Principal component analysis (PCA) is an essential algorithm for dimensionality reduction in many data science domains. We address the problem of performing a federated PCA on private data distributed among multiple data providers while ensuring data confidentiality. Our solution, SF-PCA, is an end-to-end secure system that preserves the confidentiality of both the original data and all intermediate results in a passive-adversary model with up to all-but-one colluding parties. SF-PCA jointly leverages multiparty homomorphic encryption, interactive protocols, and edge computing to efficiently interleave computations on local cleartext data with operations on collectively encrypted data. SF-PCA obtains results as accurate as non-secure centralized solutions, independently of the data distribution among the parties. It scales linearly or better with the dataset dimensions and with the number of data providers.
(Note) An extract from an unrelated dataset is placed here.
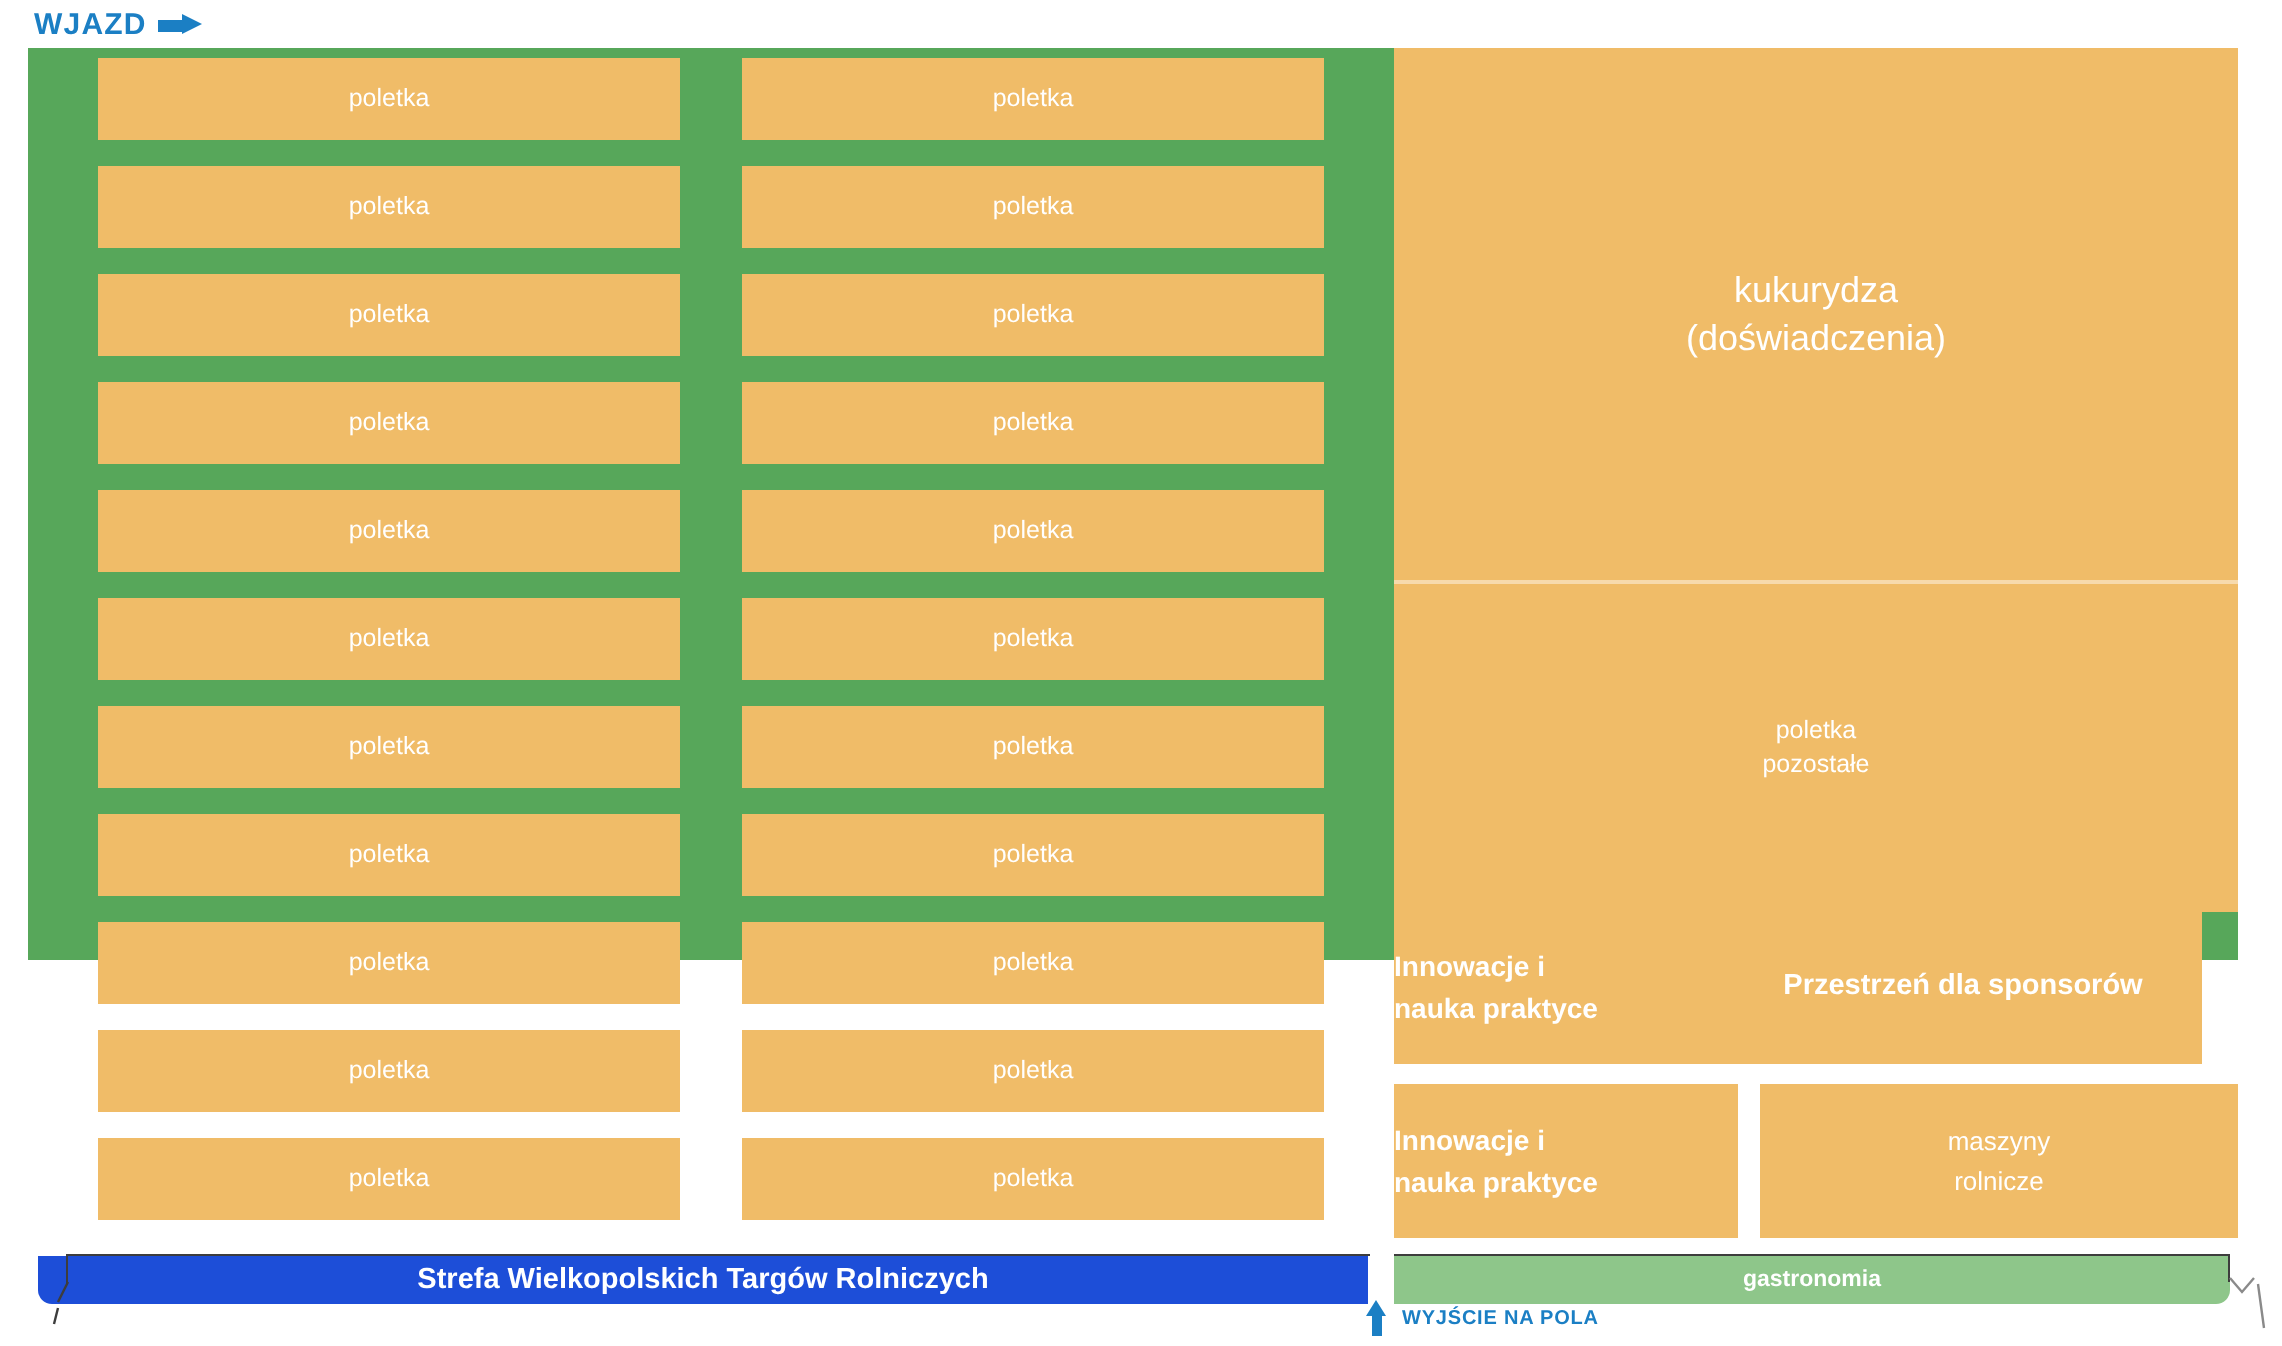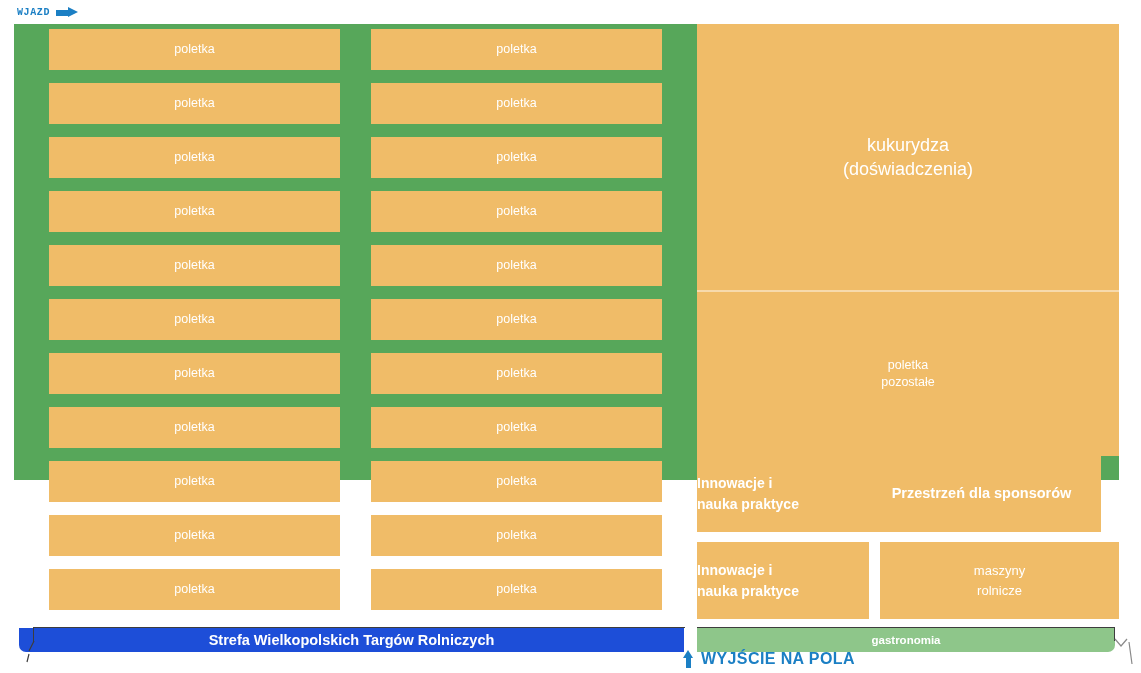"WJAZD" #entrance-label .txt { font-family: Liberation Mono, monospace -> none; font-size: 10px -> 15px }
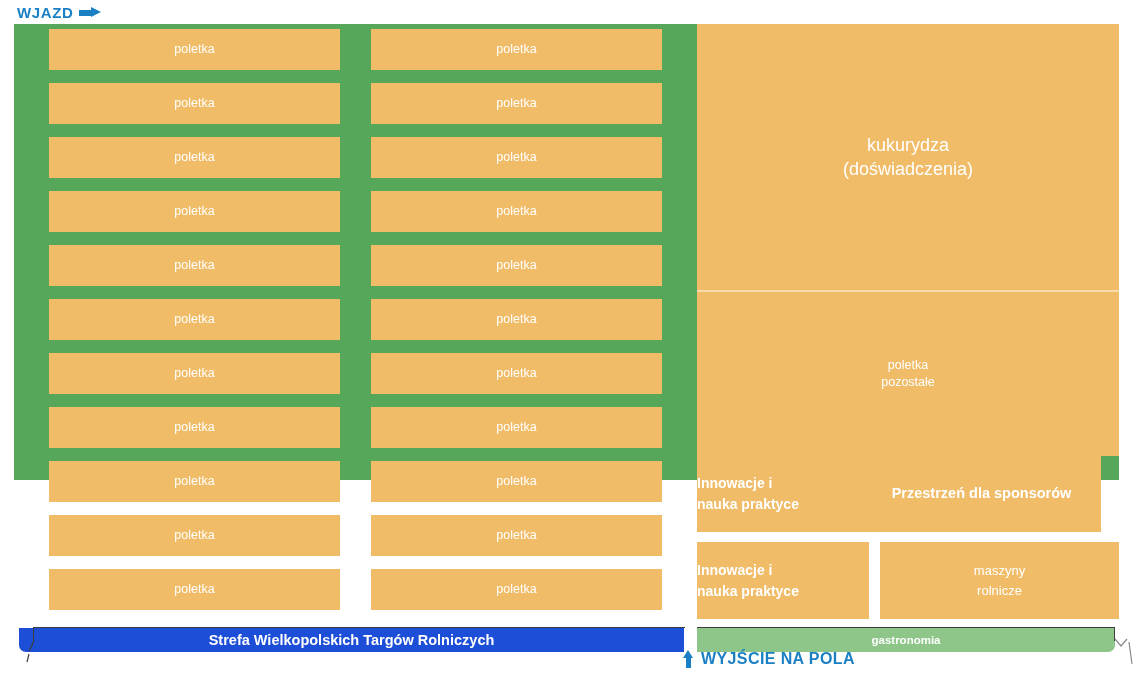"WYJŚCIE NA POLA" #exit-marker .txt { font-size: 16px -> 10px }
SF-PCA is more precise than existing approaches that approximate the solution by combining local analysis results, and between 3x and 250x faster than privacy-preserving alternatives based solely on secure multiparty computation or homomorphic encryption. Our work demonstrates the practical applicability of secure and federated PCA on private distributed datasets.
翻译:Translated abstract:
主成分分析 (PCA) 是许多数据科学领域中必不可少的算法,我们解决了在多个数据提供方之间执行联合PCA的问题,同时确保数据机密性。我们的解决方案SF-PCA是一个端到端的保密系统,它在几乎所有参与方勾结的被动攻击者模型中保持原始数据和所有中间结果的机密性。SF-PCA共同利用了多方同态加密、交互协议和边缘计算,可以将本地明文数据的计算与集体加密数据的操作有效地交错进行。独立于数据分布在各方之间的情况,SF-PCA获得与非安全集中式解决方案一样精确的结果。它的效率随着数据集维度和数据提供者数量线性或更好地扩展。SF-PCA比仅基于安全多方计算或同态加密的隐私保护替代方案更精确,速度介于 3 倍至 250 倍之间。我们的工作展示了联合和隐私保护PCA在私有分布式数据集上的实际适用性。